**EXERCISE PROMPT**
List all lines of the data containing the word "single".

**** AVAILABLE RECORDS

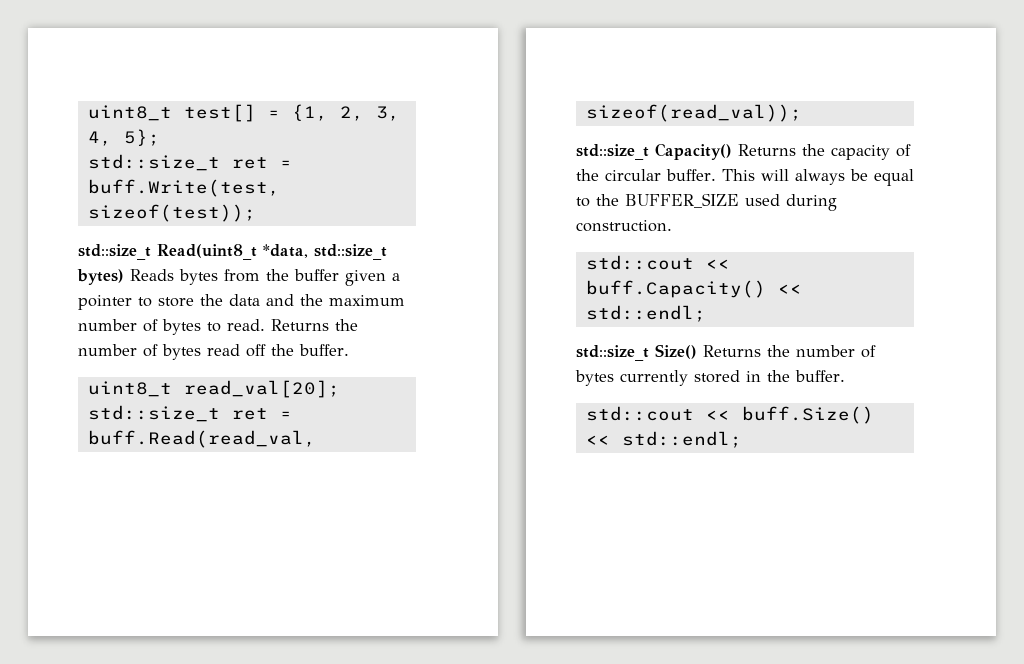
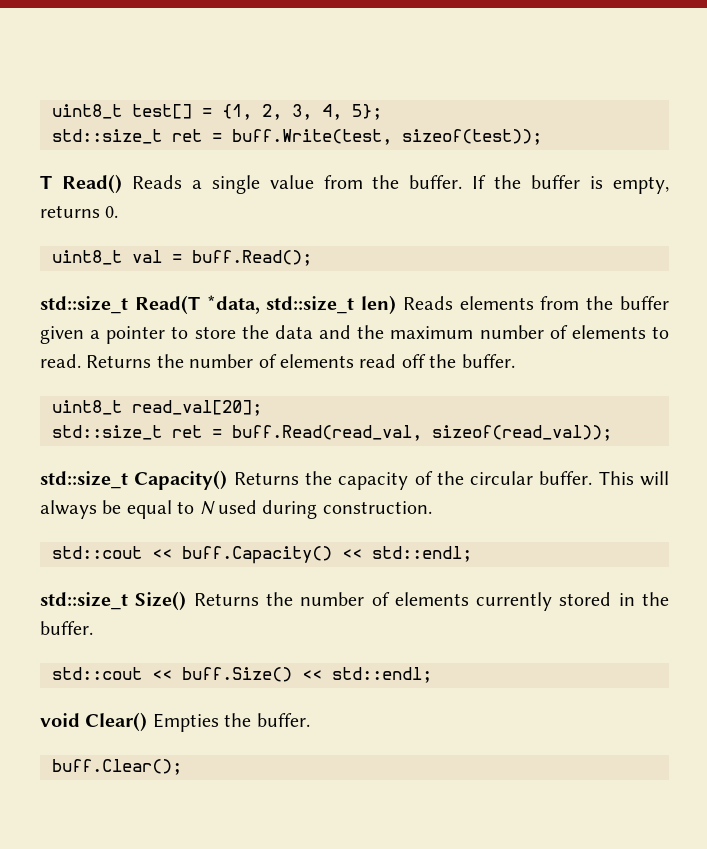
- std::size_t Read(uint8_t *data, std::size_t bytes) Reads bytes from the buffer given a pointer to store the data and the maximum number of bytes to read.
+ T Read() Reads a single value from the buffer. If the buffer is empty, returns 0.
+ uint8_t val = buff.Read();
+ std::size_t Read(T *data, std::size_t len) Reads elements from the buffer given a pointer to store the data and the maximum number of elements to read.
- Returns the number of bytes read off the buffer.
+ Returns the number of elements read off the buffer.
- This will always be equal to the BUFFER_SIZE used during construction.
+ This will always be equal to N used during construction.
- std::size_t Size() Returns the number of bytes currently stored in the buffer.
+ std::size_t Size() Returns the number of elements currently stored in the buffer.
+ void Clear() Empties the buffer.
+ buff.Clear();

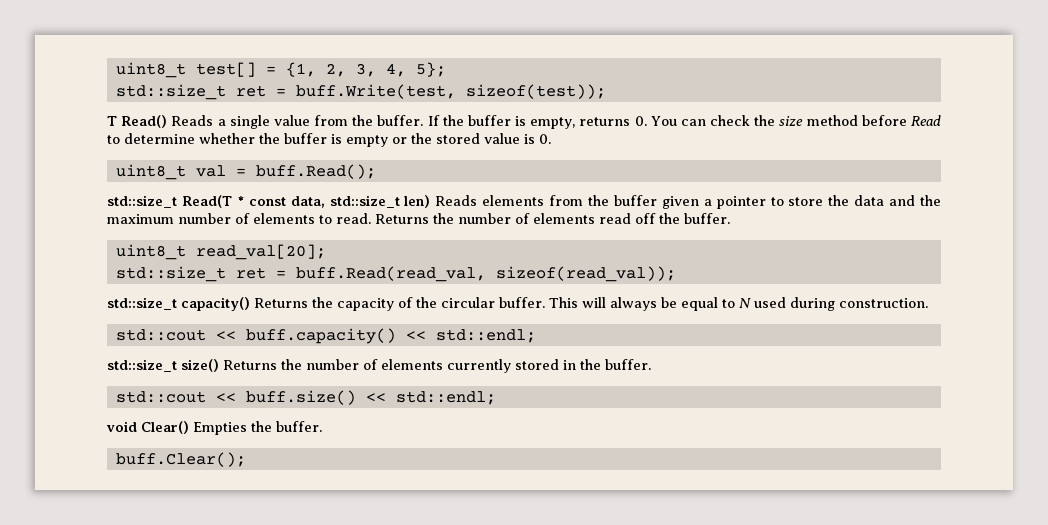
- If the buffer is empty, returns 0.
+ If the buffer is empty, returns 0. You can check the size method before Read to determine whether the buffer is empty or the stored value is 0.
- std::size_t Read(T *data, std::size_t len) Reads elements from the buffer given a pointer to store the data and the maximum number of elements to read.
+ std::size_t Read(T * const data, std::size_t len) Reads elements from the buffer given a pointer to store the data and the maximum number of elements to read.
- std::size_t Capacity() Returns the capacity of the circular buffer.
+ std::size_t capacity() Returns the capacity of the circular buffer.
- std::cout << buff.Capacity() << std::endl;
+ std::cout << buff.capacity() << std::endl;
- std::size_t Size() Returns the number of elements currently stored in the buffer.
+ std::size_t size() Returns the number of elements currently stored in the buffer.
- std::cout << buff.Size() << std::endl;
+ std::cout << buff.size() << std::endl;

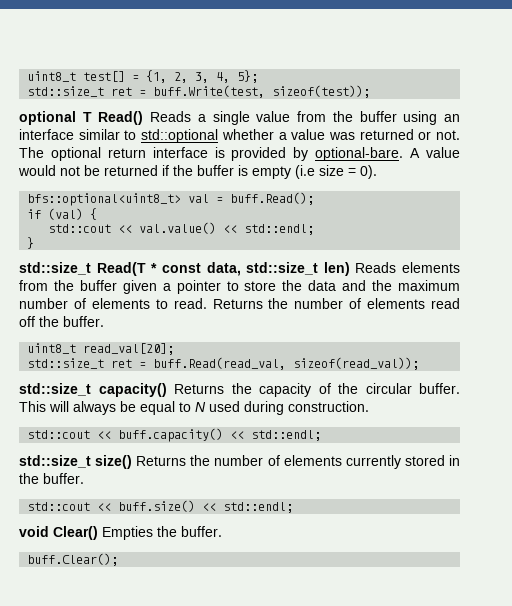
- T Read() Reads a single value from the buffer. If the buffer is empty, returns 0. You can check the size method before Read to determine whether the buffer is empty or the stored value is 0.
- uint8_t val = buff.Read();
+ optional T Read() Reads a single value from the buffer using an interface similar to std::optional whether a value was returned or not. The optional return interface is provided by optional-bare. A value would not be returned if the buffer is empty (i.e size = 0).
+ bfs::optional<uint8_t> val = buff.Read();
+ if (val) {
+ std::cout << val.value() << std::endl;
+ }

********

**TASK OUTPUT**
+ T Read() Reads a single value from the buffer. If the buffer is empty, returns 0.
- T Read() Reads a single value from the buffer. If the buffer is empty, returns 0. You can check the size method before Read to determine whether the buffer is empty or the stored value is 0.
+ optional T Read() Reads a single value from the buffer using an interface similar to std::optional whether a value was returned or not. The optional return interface is provided by optional-bare. A value would not be returned if the buffer is empty (i.e size = 0).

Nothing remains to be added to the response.